We implement various social initiatives at our properties including the following.

  • Disaster response and building safety. We and the Asset Manager examine the safety of buildings, including whether they comply with applicable laws, and earthquake risks associated with buildings at the time of acquiring properties by obtaining engineering reports. In addition, the Asset Manager reviews the safety of our buildings on an ongoing basis by obtaining updated engineering reports about every five years for all of our properties. The Asset Manager has established disaster policies and procedures to ensure that damages are minimized, ensure business operation continues, and achieve fast recovery in a time of disaster. We have installed on-site power generators at some of our portfolio properties that can be used during a power outage, and toilets that are available even during a disaster at some properties.
  • Initiatives to stimulate local communities. We redevelop our properties and engage in joint efforts with partners to develop modern, large-scale logistics properties so that these properties can contribute to revitalization of the local economy. Additionally, we recruit mobile phone companies to install their antennas at our properties, which has improved cellular coverage in the community surrounding our properties. We regularly conduct technical evaluations of environmental and social risks of our all of our properties, not only to conduct risk management, but also evaluate environmental initiatives.
  • Connection with local community. We have improved channels of communication with tenants and local residents through various initiatives, including cleaning activities in cooperation with property managers, building managers and tenants. We also help to keep tenants and local residents safe by installing security cameras at some of our properties to monitor areas surrounding the property and on vending machines inside our properties.
  • Initiatives aimed at enhancing tenant satisfaction. In order to create a pleasant working environment for users of our properties, we have enhanced amenities at some of our properties, by adding break rooms and kiosks and regularly assessing and improving air-conditioning.
  • Creating a healthy and pleasant working environment. The Asset Manager conducts an employee satisfaction survey on an annual basis for all employees. The survey results and proposals based on such results are reported annually by the CEO. The Asset Manager has a family leave program, a special paid leave program and a flexible working hour program.

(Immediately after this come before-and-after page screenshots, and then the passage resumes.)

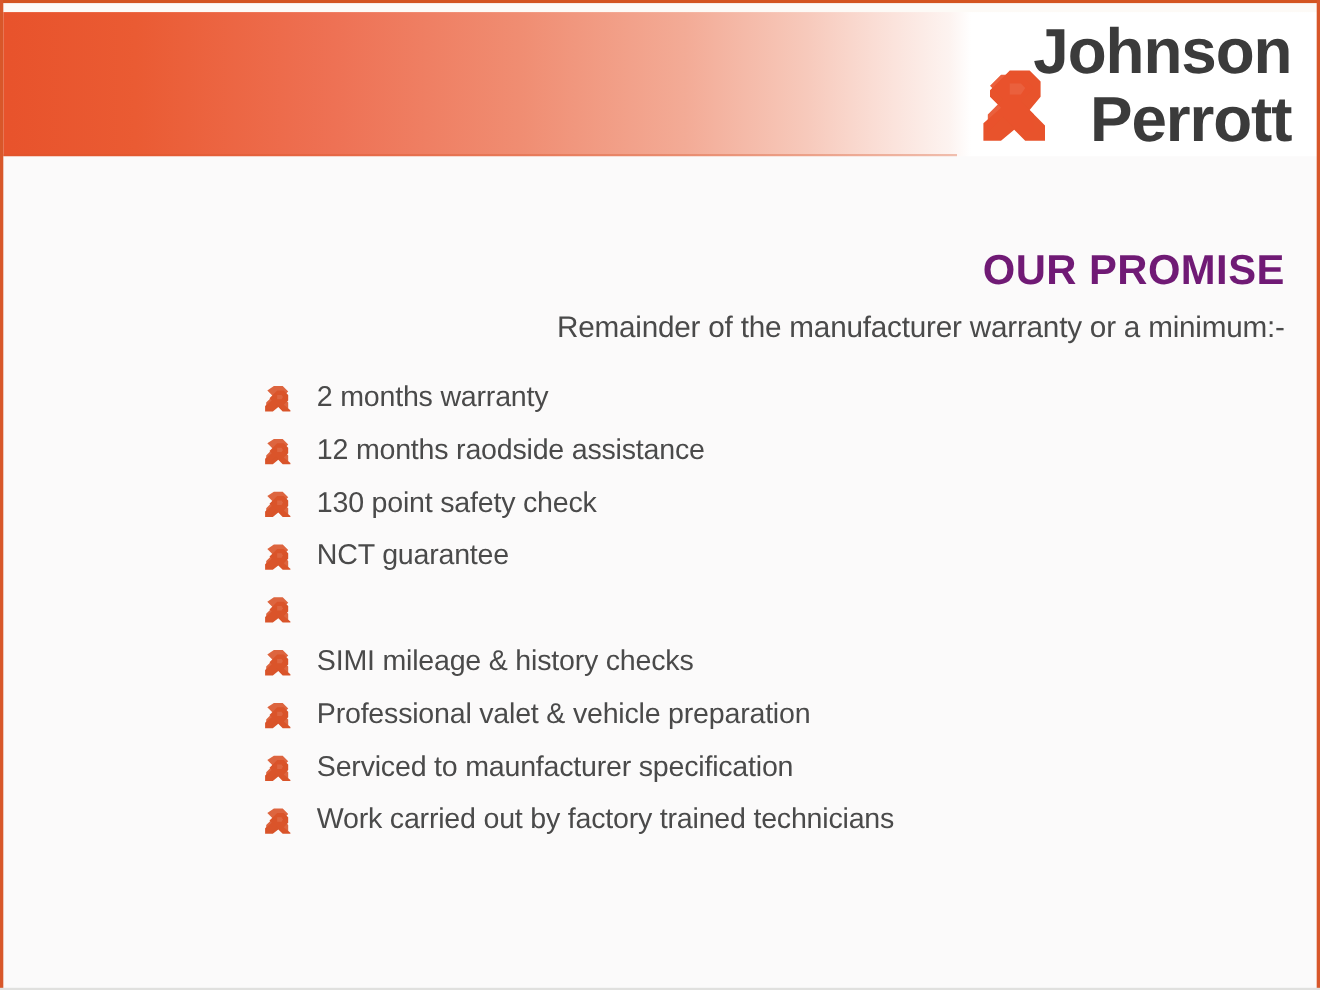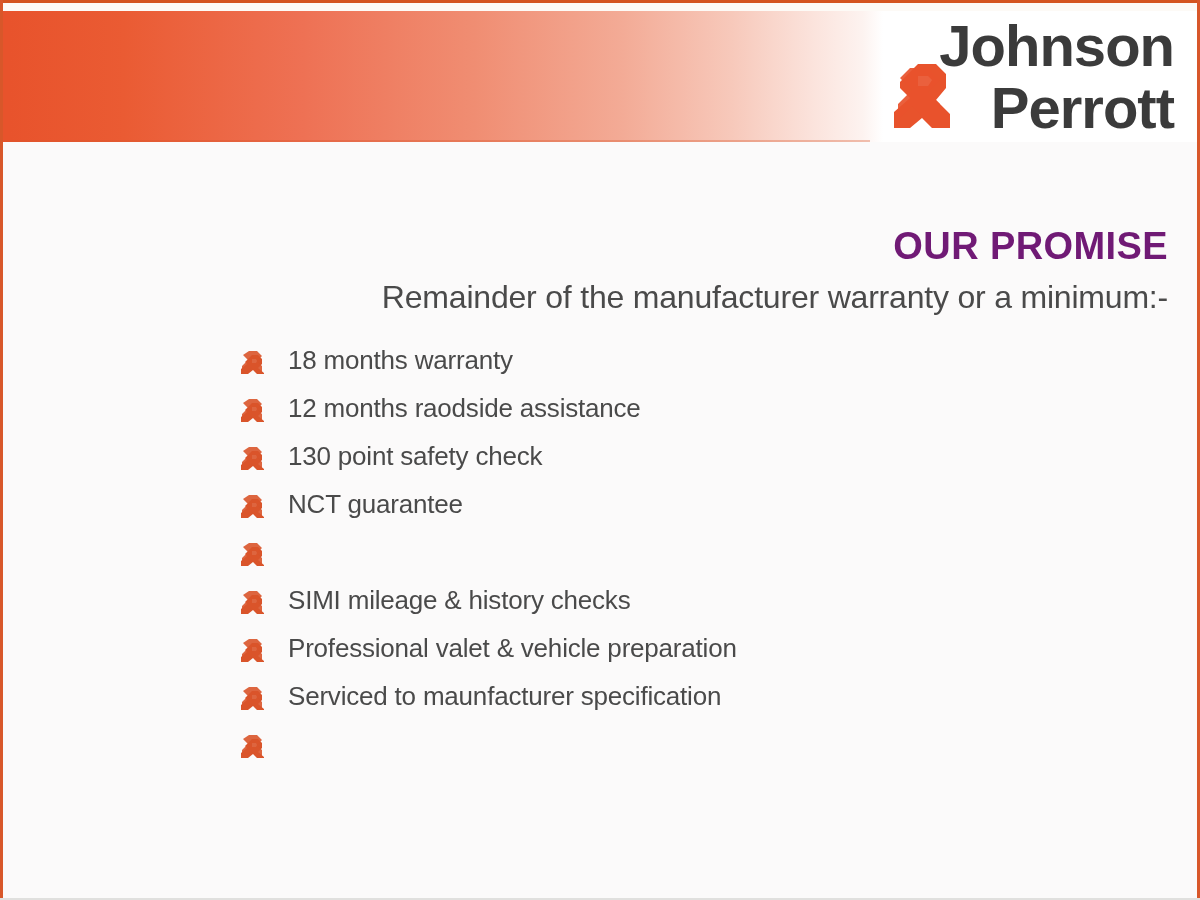"Remainder of the manufacturer warranty" #subtitle { font-size: 32px -> 27px }
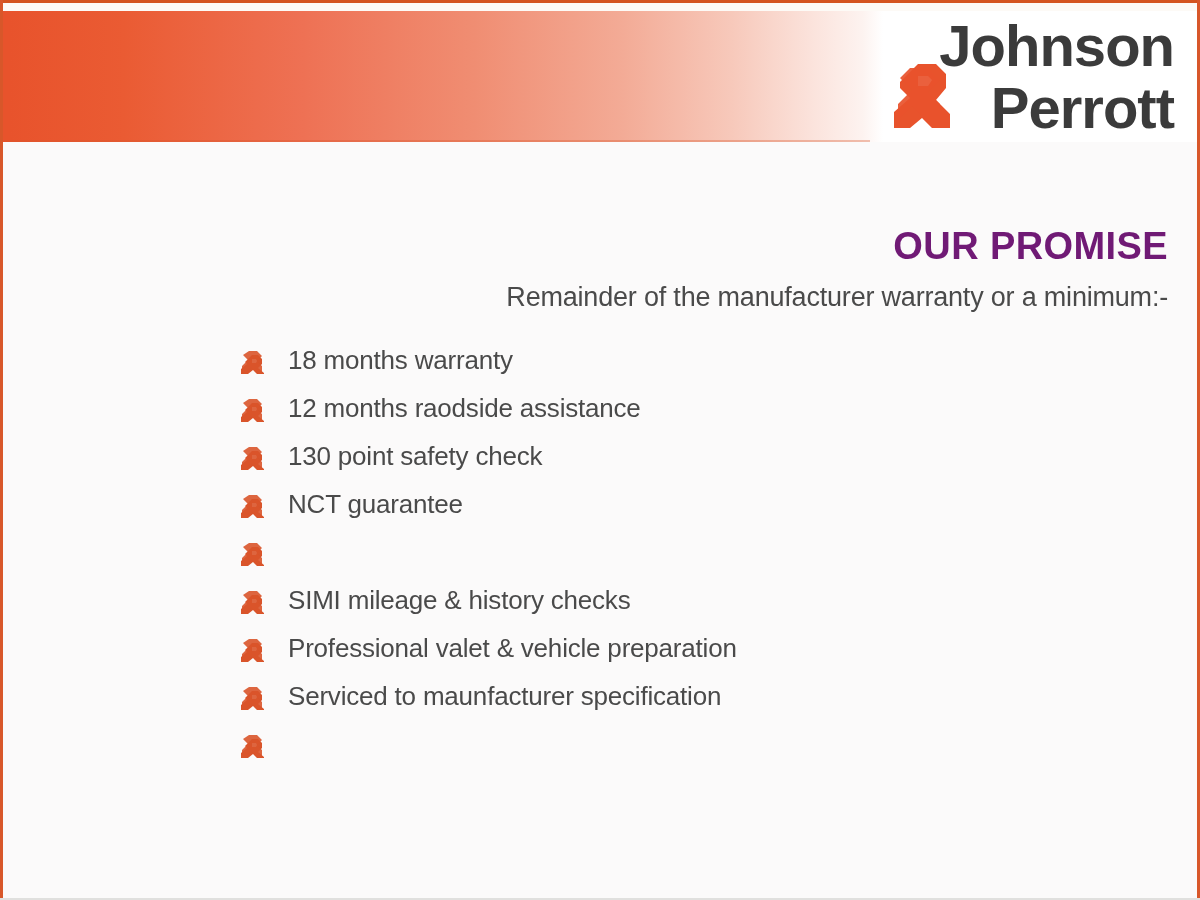"18 months warranty" span.promise-label { text: 18 -> 2 }
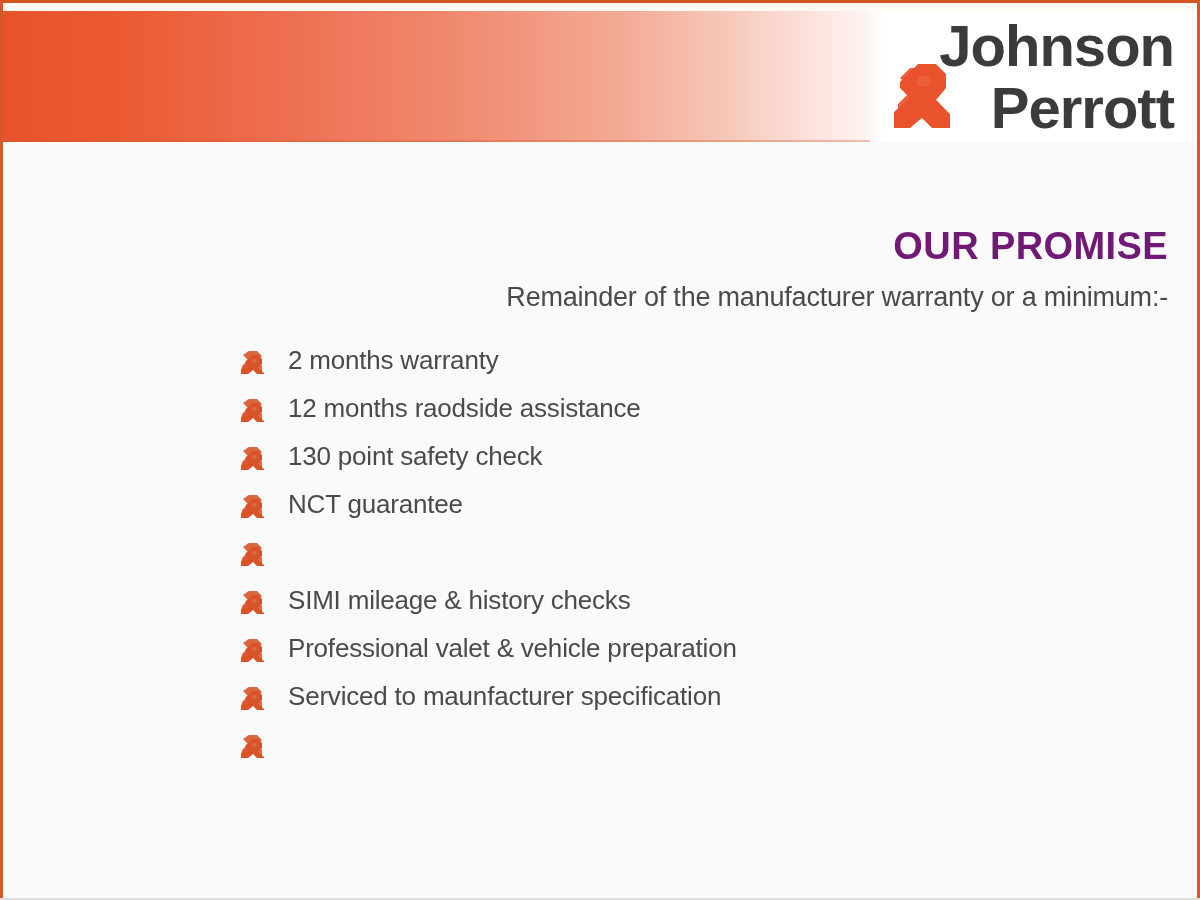"Work carried out by factory" span.promise-label { html: none -> <span>Work carried out by factory trained technicians</span> }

The Asset Manager supports our employees’ health and safety by providing financial aid for their health exams. The Asset Manager has a hotline for employees which allow them to consult an attorney anonymously to report harassment or other workplace issues, either inside or outside the Asset Manager.

Investment strategy

JLF invests directly or indirectly through trust beneficiary interests in real estate. Therefore, due diligence (including the assessment of good governance practices) in relation to investee companies is not applicable. The investment and due diligence policies as described below are related to real estate and real estate-related assets.

JLF invests primarily in logistics properties and aspire to achieve stability and growth in dividends over the mid-to-long-term. At the same time, the Asset Manager closely studies the impact of our portfolio on environmental factors such as CO2 emissions, energy consumption, water consumption, asbestos and soil contamination as well as social factors on tenants, including with respect to antisocial forces and the work environment, and on relationships with the community. Such factors are considered for every investment decision, along with the profitability of the property.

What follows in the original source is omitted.